For years she had paid about 9,000 yuan a month for her mortgage, and was still paying 7,000 despite several rounds of mortgage rate cuts by the authorities last year. “The house had become a huge burden for us, and we knew we must sell no matter what the price was,” Chen said.

A man rides a scooter past apartment high-rises under construction in Zhengzhou, Henan province, China, on January 19, 2019. Photo: Reuters

“The [government’s] countercyclical measures are not effective any more,” said Raymond Yeung, chief economist at ANZ Research, adding that the link between rate cuts and rising property sales has been severed since 2022.

“The shock from the pandemic, diminishing economic optimism and the lack of confidence in real estate as a store of wealth have affected the prospects of property investment.”

Declines in marriage registrations, the birth rate and rural-urban migration represent major structural headwinds for demand, and are unlikely to reverse in at least the next five to 10 years, analysts from BNP Paribas warned in a May 21 report.

“We believe the current demand-supply dynamics make it very difficult to see a substantial rebound in home purchases to a level that would help to quickly digest market inventories,” they said.

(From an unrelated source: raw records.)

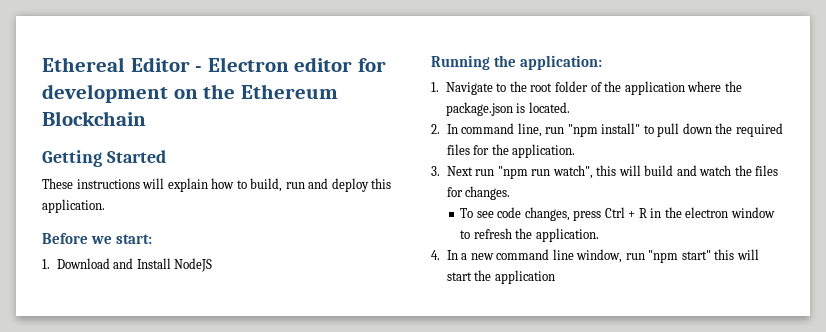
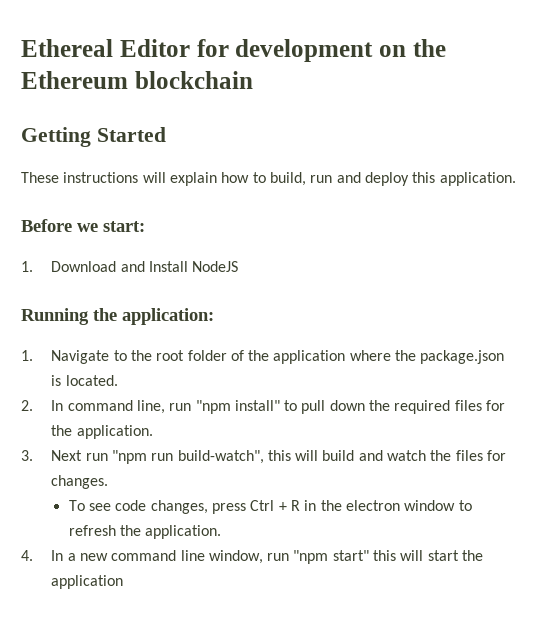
- Ethereal Editor - Electron editor for development on the Ethereum Blockchain
+ Ethereal Editor for development on the Ethereum blockchain
- 3. Next run "npm run watch", this will build and watch the files for changes.
+ 3. Next run "npm run build-watch", this will build and watch the files for changes.

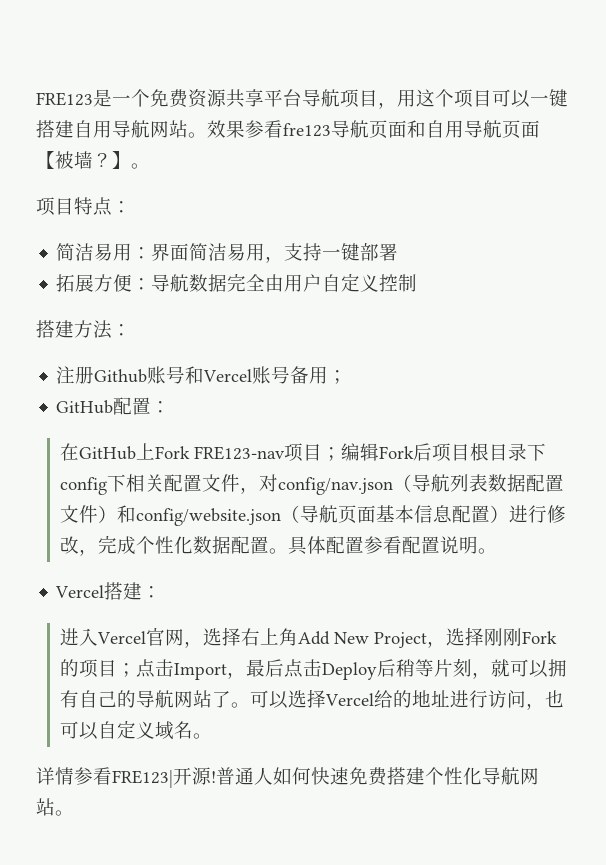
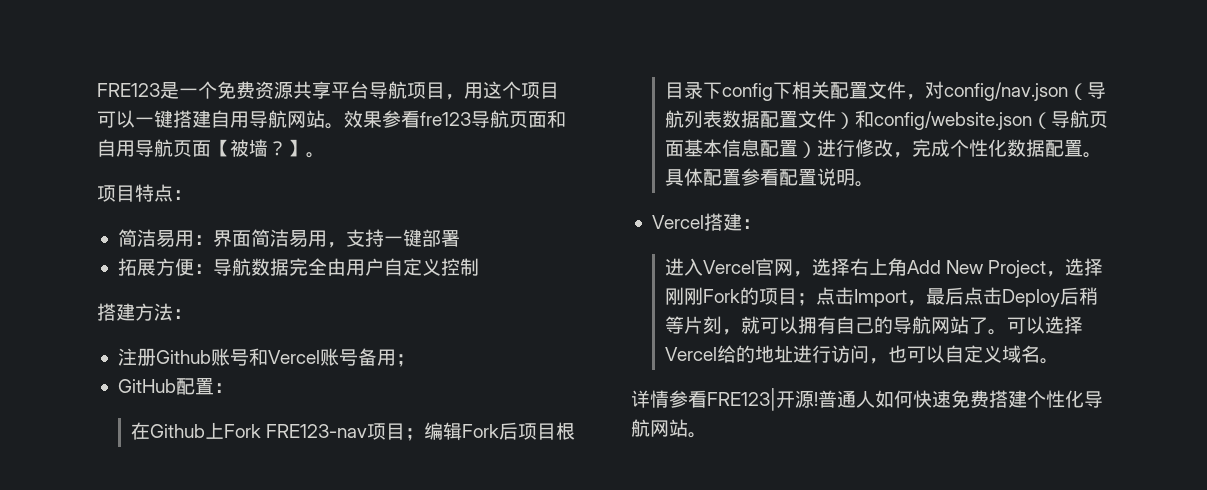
- 在GitHub上Fork FRE123-nav项目；编辑Fork后项目根目录下config下相关配置文件，对config/nav.json（导航列表数据配置文件）和config/website.json（导航页面基本信息配置）进行修改，完成个性化数据配置。
+ 在Github上Fork FRE123-nav项目；编辑Fork后项目根目录下config下相关配置文件，对config/nav.json（导航列表数据配置文件）和config/website.json（导航页面基本信息配置）进行修改，完成个性化数据配置。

“Personal experience has a great impact on one’s risk appetite and investment decisions,” Zhu said, adding that the past few years have taught young Chinese two lessons. First, young couples saw the risks of home delivery as they got nothing even after emptying “six wallets” – their own plus those of their parents. Second, they learned that even those lucky enough to get their homes could find themselves out of work and unable to afford loans.

“They once regretted not buying a home earlier when they saw their friends earning [from appreciation],” he said. “But now they are like, ‘Thank God I didn’t buy’.”